A devout Christian, Judson was a welcoming brother. He had always worried that Donald, more than any of his siblings, had been scarred as a boy by the sexual antics of their mother. Judson had recently landed a job as head of bus operations for Volusia County Schools. After years of struggling to feed and clothe his family, the job provided him with a regular salary, along with a realistic expectation that he and his wife could fix up their house. Still, they drove an old Plymouth. Like most people who came of age during the Depression, they worried about money. To supplement Judson’s salary, the family raised ferns for sale in flower shops.
Donald’s arrival was a seismic disturbance, and the tremors began even before he showed up in person. He sent the family an expensive set of fine china in a big aluminum trunk, each piece carefully wrapped in tissue paper. The children, ages two to fourteen, did not know what to make of the fancy, imported dinnerware, but quickly found a soothing use for the tissue: it replaced pages of the Sears, Roebuck catalog they had been using as toilet paper.
When he arrived in the flesh, Nichols was driving a new car, a white 1958 Chevrolet Bel Air with twin headlights and a V-8 engine.
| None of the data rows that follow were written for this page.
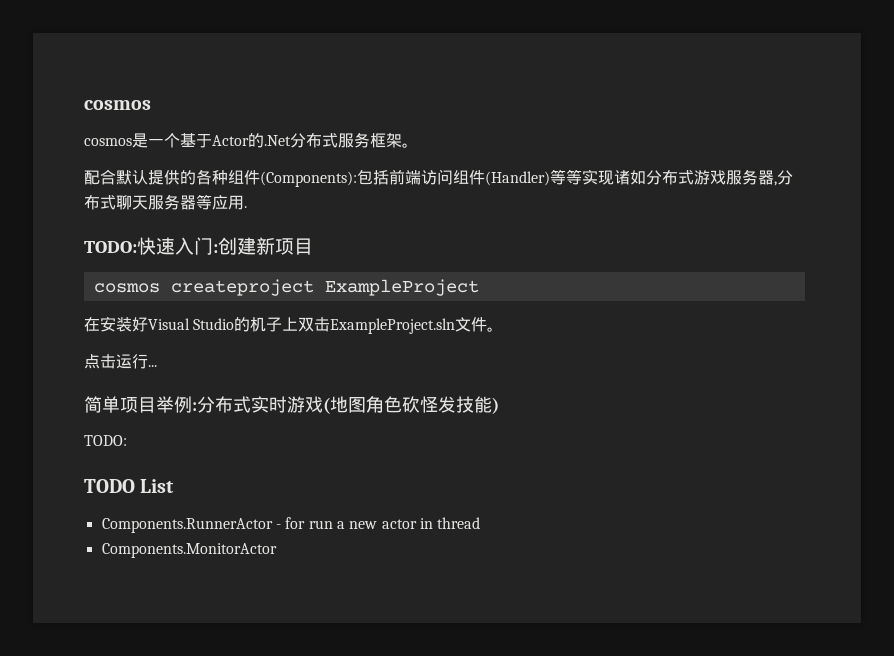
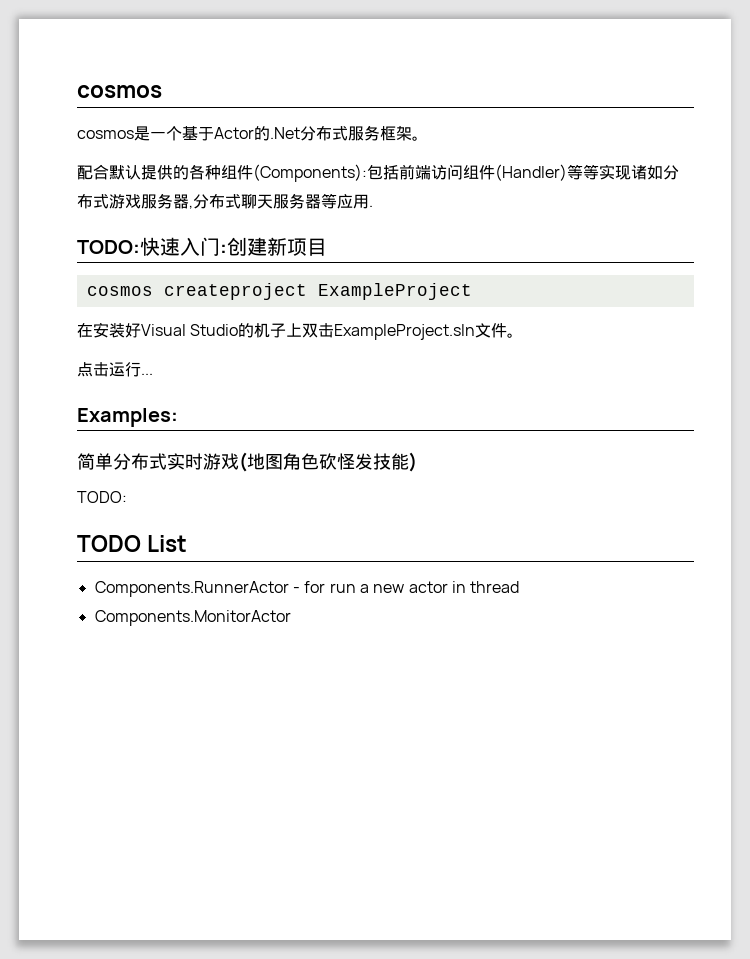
(157, 366) none -> [77,408,178,427] // Examples:
[120,396,197,413] 项目举例: -> (113, 461) none

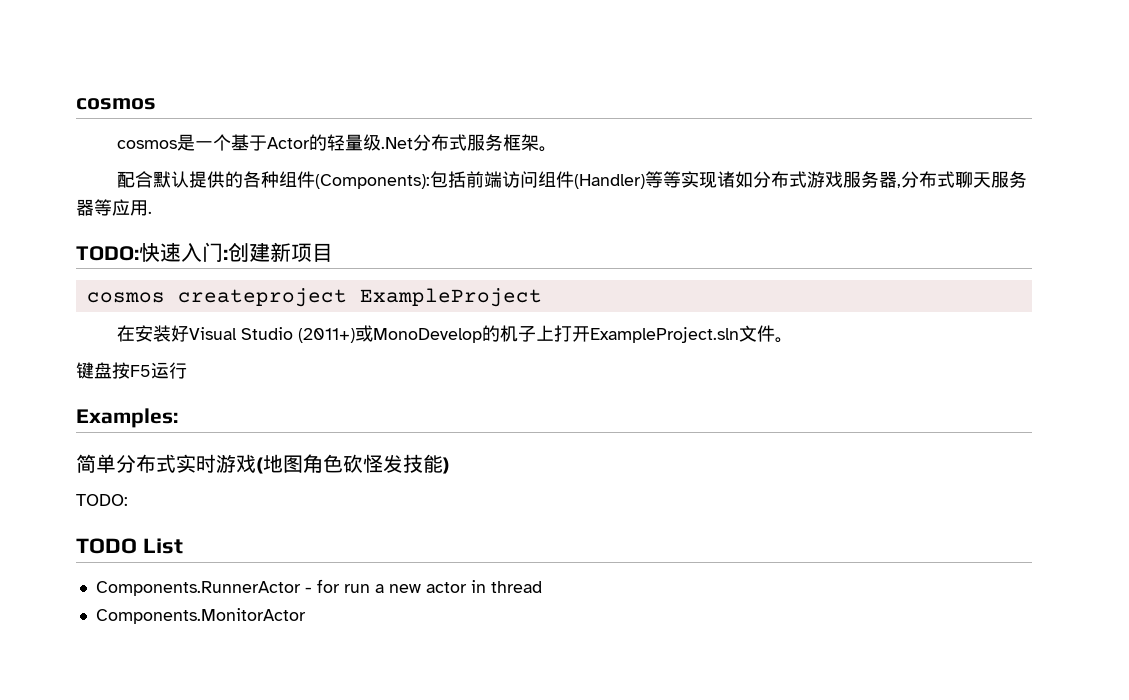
(270, 133) none -> [327,134,382,151] 轻量级
(239, 330) none -> [298,325,483,343] (2011+)或MonoDevelop
[302,323,335,338] 双击 -> [554,325,591,342] 打开
[77,362,109,377] 点击 -> [76,362,151,379] 键盘按F5
[141,373,153,375] ... -> (187, 370) none

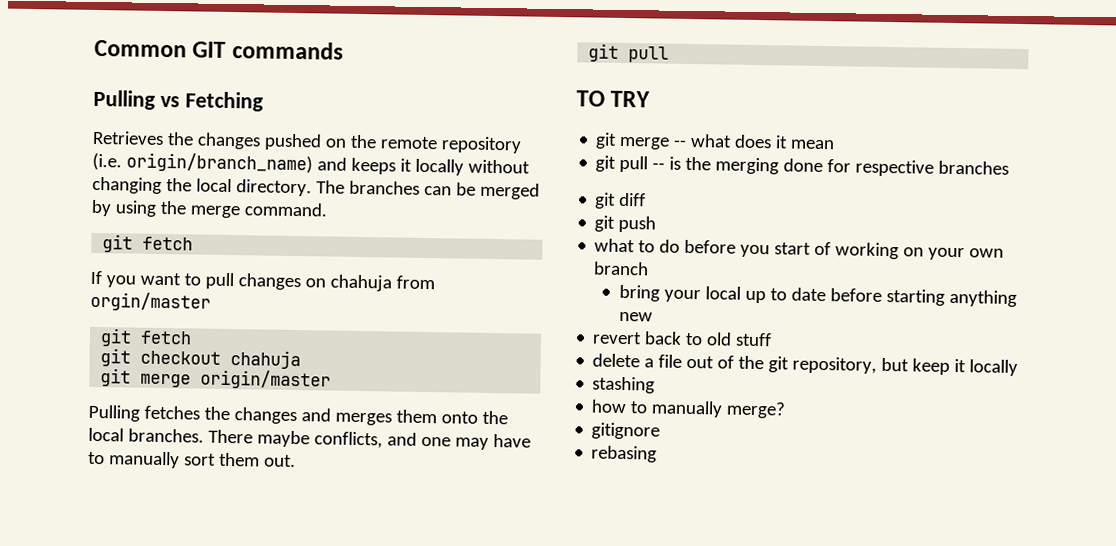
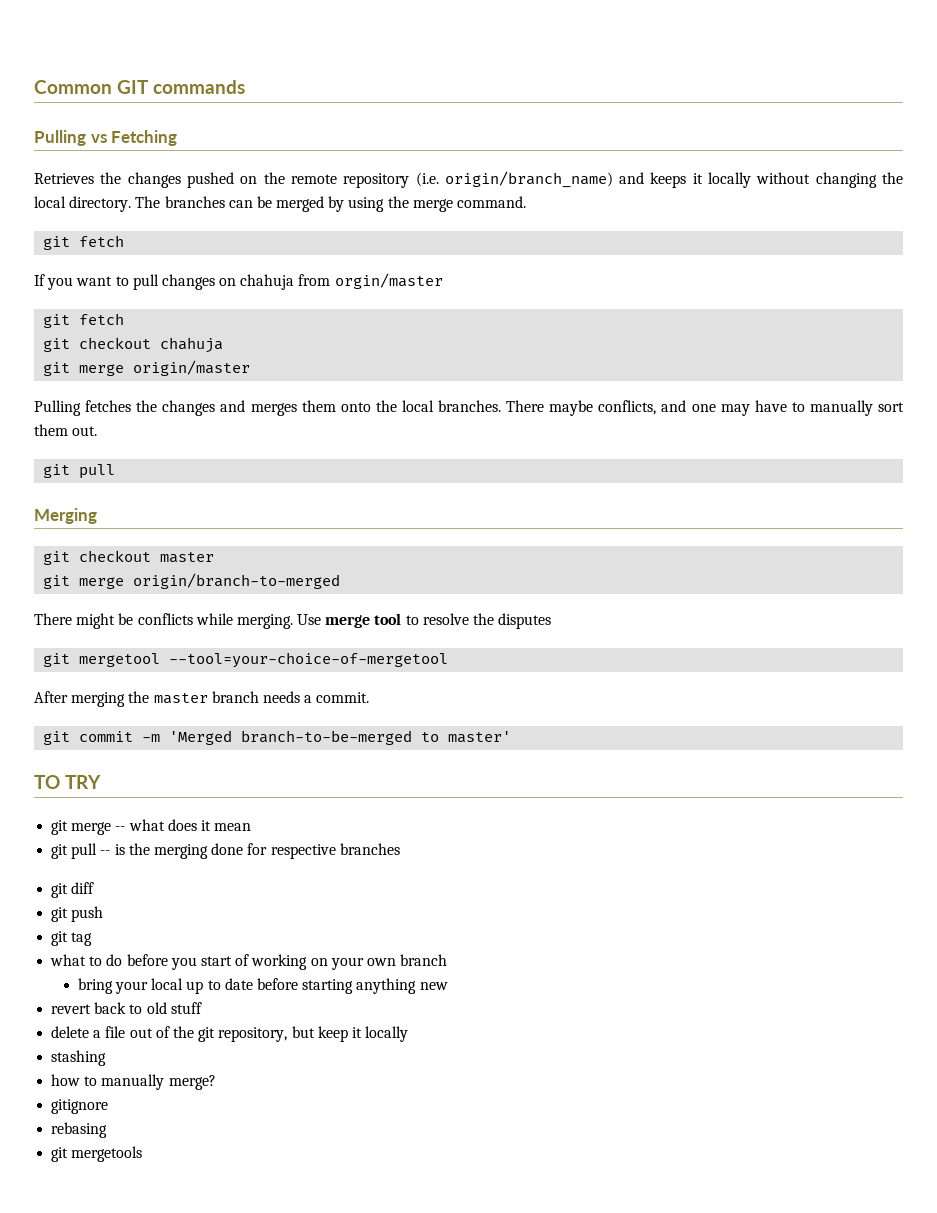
(670, 54) none -> [34,508,97,524] [43,550,215,565] [43,573,341,589] [34,613,552,629] [43,652,449,668] [34,691,370,707] [43,730,512,745] // Merging // git checkout master // git merge origin/branch-to-merged // There might be conflicts while merging. Use merge tool to resolve the disputes // git mergetool --tool=your-choice-of-mergetool // After merging the master branch needs a commit. // git commit -m 'Merged branch-to-be-merged to master'
(657, 224) none -> [51,931,93,946] // git tag
(658, 454) none -> [51,1146,143,1162] // git mergetools

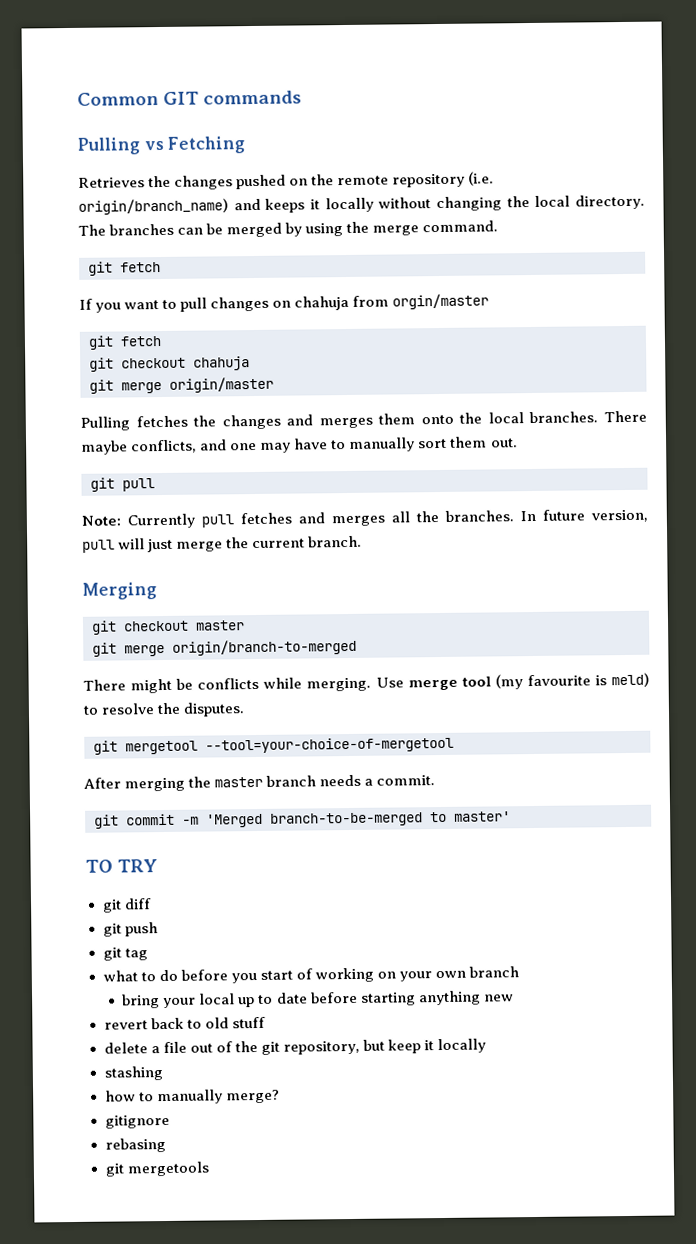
(116, 471) none -> [81,509,648,529] [82,535,363,553] // Note: Currently pull fetches and merges all the branches. In future version, pull will just merge the current branch.
(402, 619) none -> [494,672,650,690] (my favourite is meld)
[498,613,552,629] disputes -> [183,702,246,717] disputes.
[51,819,252,835] [51,843,400,859] // git merge -- what does it mean // git pull -- is the merging done for respective branches -> (159, 866) none

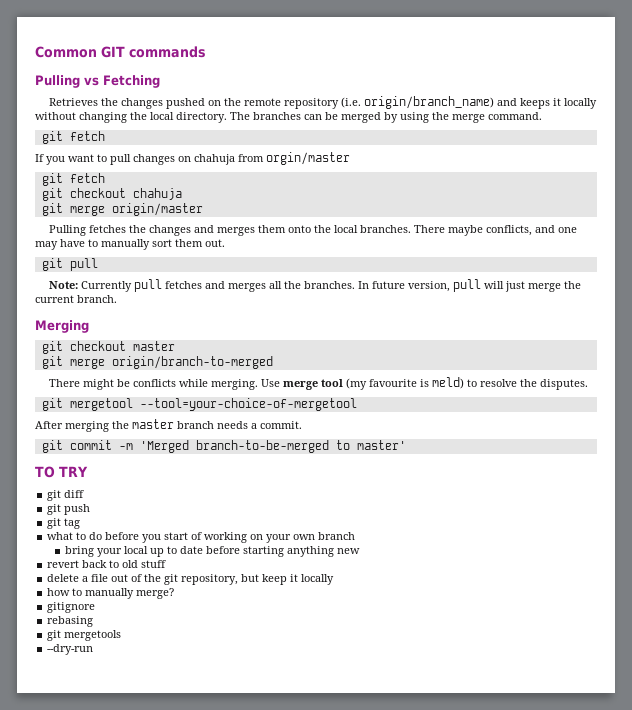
[103,1066,163,1081] // stashing -> (335, 579) none
(209, 1169) none -> [47,644,94,655] // --dry-run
He was also carrying loads of money.
“You would have known Uncle Don only one day before he made you know that he was rich,” said Donald H. Nichols, Judson’s oldest son, then fourteen. “He had so much cash and he loved to show it off. He’d pull a wad out of his pocket, maybe a thousand dollars or two. The money was always a mystery to us the whole time we knew him. He never said where it came from. He didn’t want anybody to know how much he had. It wasn’t millions, but it was probably a few hundred thousand dollars.”
After he moved into the farmhouse, Uncle Don, who had a loud and commanding voice, often issued orders to everyone in the household. He bought mountains of junk food—chips, crackers, candy bars, and Cokes—and shared it reluctantly with his nieces and nephews. He had a tiny 16-millimeter movie camera, a tool of the spy trade that intrigued the children. Stay away from it, he warned: it contains secrets from Korea.
In his Chevy, he took the family on rides that were often disturbing. At an all-you-can-eat chicken restaurant, he gorged on so much chicken that the owner called the police. At all-you-can-drink roadside juice stands, he guzzled orange juice until he threw up. At supermarkets, he would hijack grocery carts, taking them from parents distracted by their kids. Then he would rush to the checkout counter, buy everything in the cart, and race away in his Chevy, smiling broadly. Stopping at a roadside amusement park, he once ordered the entire family—including Judson and the reluctant Nora Mae—to get out of the car and go down a steep slide on a small rug. With his young nephew Donald riding shotgun, he drove his big car at more than 120 miles an hour on the back roads of central Florida, grinning and glancing sideways to gauge the terror in the eyes of his passenger.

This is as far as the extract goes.